Others, like the authors of the aforementioned reports, disagree. They argue that there already are issues of privacy, control, and liability. There also is the problem of transparency: how do Neural Networks come to their conclusions, e.g., when they recommend whether somebody is eligible for parole, or a loan, or when they assess risks, e.g., for insurances. How does one effectively appeal against such decisions if it’s not known how the AI system reaches its conclusions? Furthermore, the speed, scale and pervasiveness of the AI Revolution and its societal effects, demand a proactive approach. If we don’t act now, we will soon be faced with problems that we know will arise.

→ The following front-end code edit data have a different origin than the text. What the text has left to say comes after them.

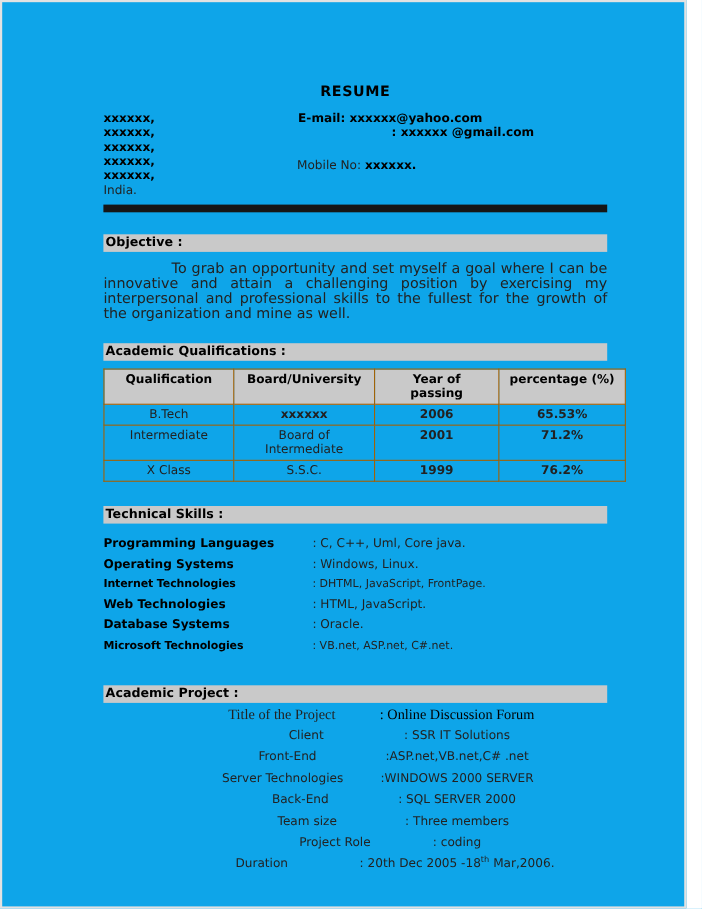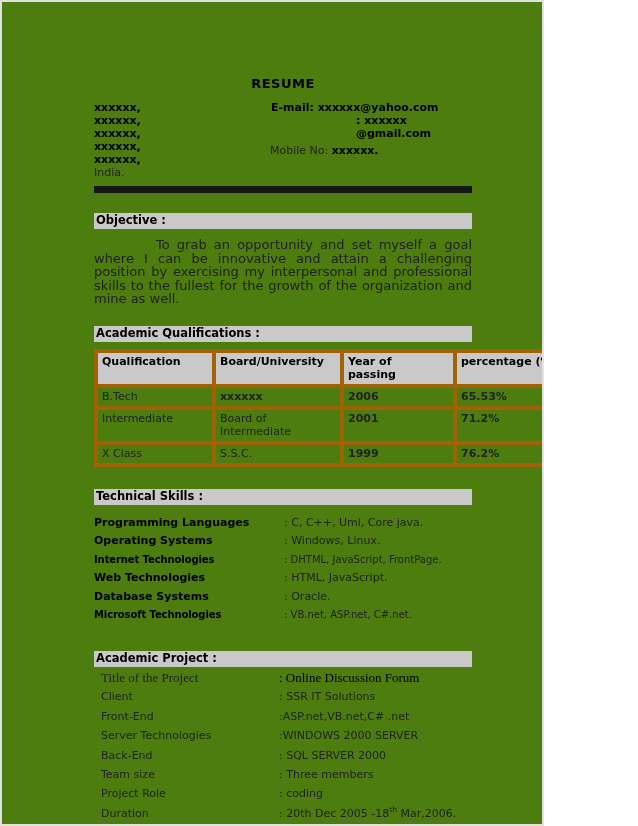--- a/index.html
+++ b/index.html
@@ -1,23 +1,23 @@
 <!DOCTYPE html>
 <html><head>
 <meta charset="utf-8">
 <style>
   * { margin: 0; padding: 0; box-sizing: border-box; }
   html, body { background: #ffffff; }
   body { font-family: "DejaVu Sans", "Liberation Sans", sans-serif; color: #1a1a1a; }
 
   .page {
     position: relative;
-    width: 544px;
+    width: 624px;
     height: 826px;
-    background: #4d7c0f;
+    background: #0ea5e9;
     border: 2px solid #e2e2e2;
     overflow: hidden;
   }
   .content {
     margin-left: 92px;
     margin-right: 70px; 
   }
 
   .doc-title {
     margin-top: 74px;
@@ -79,23 +79,23 @@
 
   
   table.qual {
     margin-top: 7px;
     border-collapse: collapse;
     width: 474px;
     font-size: 11px;
     table-layout: fixed;
   }
   table.qual th, table.qual td {
-    border: 4px solid #a16207;
+    border: 1px solid #a16207;
     padding: 2px 4px 3px 4px;
-    text-align: left;
+    text-align: center;
     vertical-align: top;
     color: #222;
   }
   table.qual th {
     background: #c9c9c9;
     font-weight: bold;
     color: #000;
     line-height: 13px;
   }
   table.qual col.c1 { width: 118px; }
@@ -113,21 +113,21 @@
     display: inline-block;
     width: 190px;
     font-weight: bold;
     color: #000;
   }
   .skill-row.alt .skill-label { font-size: 10px; letter-spacing: -0.1px; }
   .skill-row.alt .skill-value { font-size: 10px; }
 
   
   .project { margin-top: 4px; }
-  .project-row { height: 19.4px; font-size: 11px; line-height: 14px; color: #222; padding-left: 7px; }
+  .project-row { height: 19.4px; font-size: 11px; line-height: 14px; color: #222; padding-left: 7px; text-align: center; }
   .project-label { display: inline-block; width: 178px; color: #222; }
   .project-row.serif {
     font-family: "Liberation Serif", "DejaVu Serif", serif;
     font-size: 13px;
     color: #000;
   }
   .project-row.serif .project-label { width: 178px; }
   sup.ord { vertical-align: super; font-size: 7.5px; line-height: 0; }
 </style>
 </head>

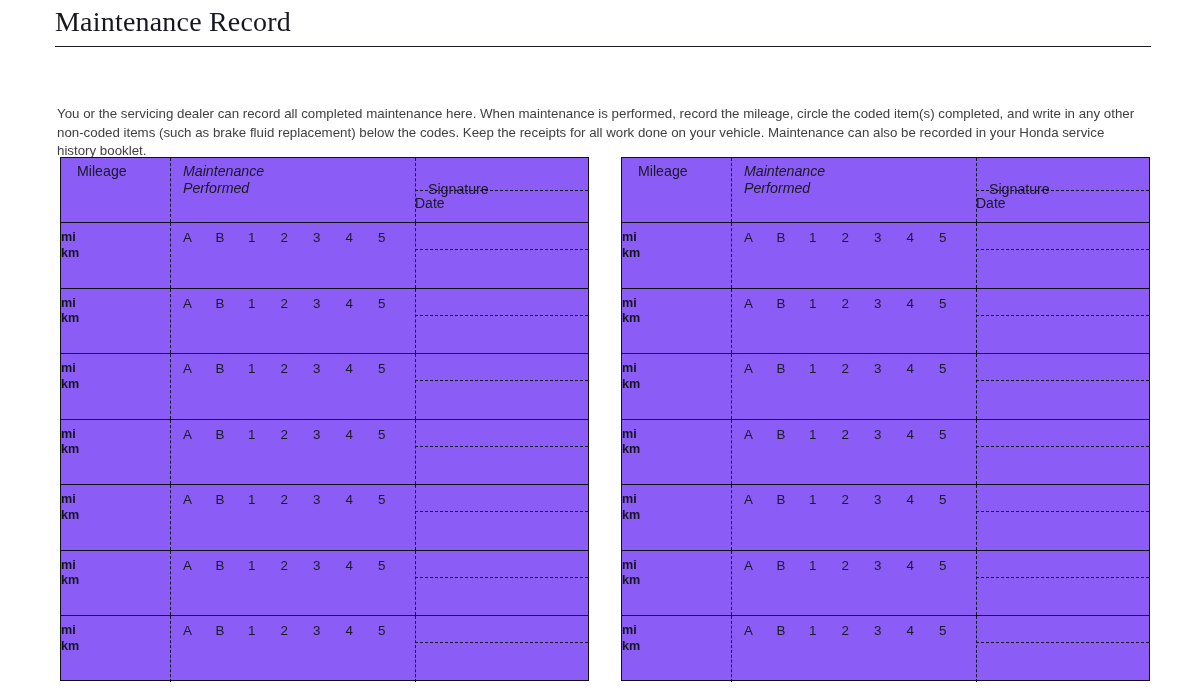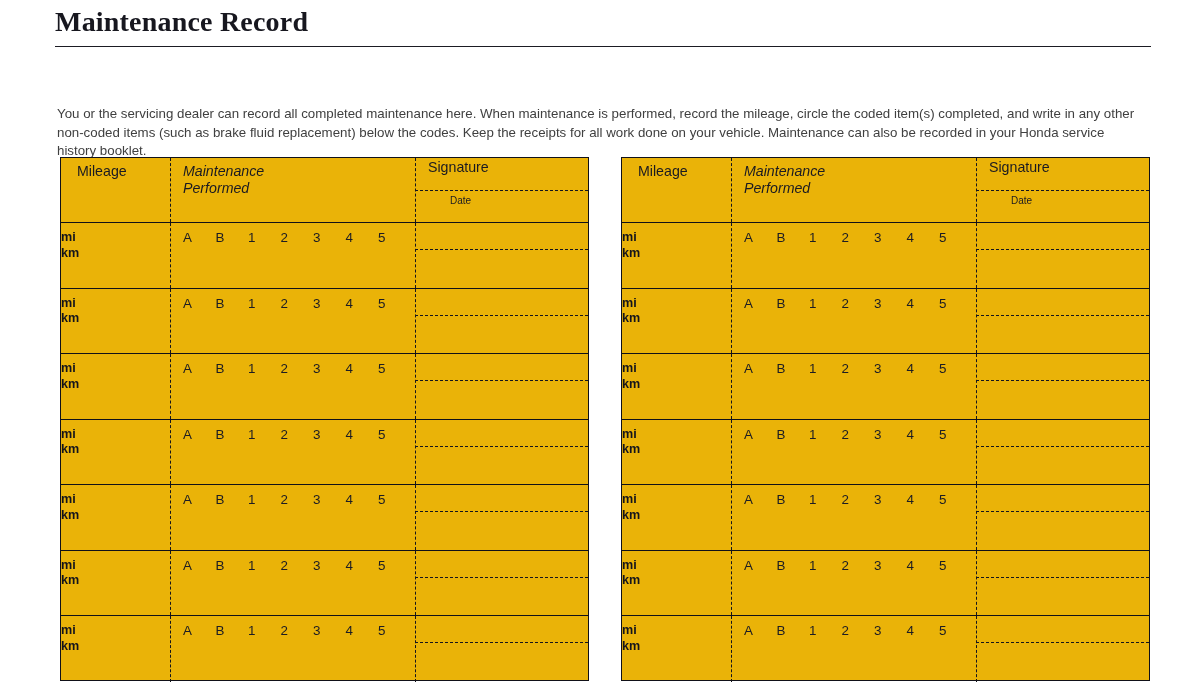--- a/index.html
+++ b/index.html
@@ -15,21 +15,21 @@
     color: #1a1a22;
     overflow: hidden;
   }
 
   
   #page-title {
     position: absolute;
     left: 55px;
     top: 6px;
     font-family: "Liberation Serif", serif;
-    font-weight: bold;
+    font-weight: normal;
     font-size: 28px;
     letter-spacing: 0.2px;
     color: #17171f;
     white-space: nowrap;
   }
   #title-rule {
     position: absolute;
     left: 55px;
     top: 46px;
     width: 1096px;
@@ -49,21 +49,21 @@
   }
 
   
   .record-table {
     position: absolute;
     top: 157px;
     width: 529px;
     height: 524px;
     border: 1.3px solid #111118;
     box-sizing: border-box;
-    background: #eab308;
+    background: #8b5cf6;
   }
   #table-left  { left: 60px;  }
   #table-right { left: 621px; }
 
   
   .thead {
     position: relative;
     height: 65px;
     box-sizing: border-box;
     border-bottom: 1.3px solid #111118;
@@ -101,28 +101,28 @@
     position: absolute;
     left: 122px;
     top: 5px;
     font-size: 14.2px;
     line-height: 16.5px;
     font-style: italic;
   }
   .h-sig {
     position: absolute;
     left: 367px;
-    top: 1px;
+    top: 23px;
     font-size: 14.2px;
   }
   .h-date {
     position: absolute;
-    left: 389px;
+    left: 354px;
     top: 37px;
-    font-size: 10px;
+    font-size: 14px;
   }
   
   .h-sigdate-rule {
     position: absolute;
     left: 354px;
     right: 0;
     top: 32px;
     height: 0;
     border-top: 1.3px dashed #15151c;
   }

Finally, in his paper, Ryan Calo points out, maybe surprisingly, that there already is over half a century of case law with regard to robots. These cases deal with both robots as objects and robots as subjects. He rightfully points out that “robots tend to blur the lines between person and instrument”. A second, and more alarming insight of his study was “that judges may have a problematically narrow conception of what a robot is”. For that reason alone, it would already be worthwhile to start thinking about Robot Law.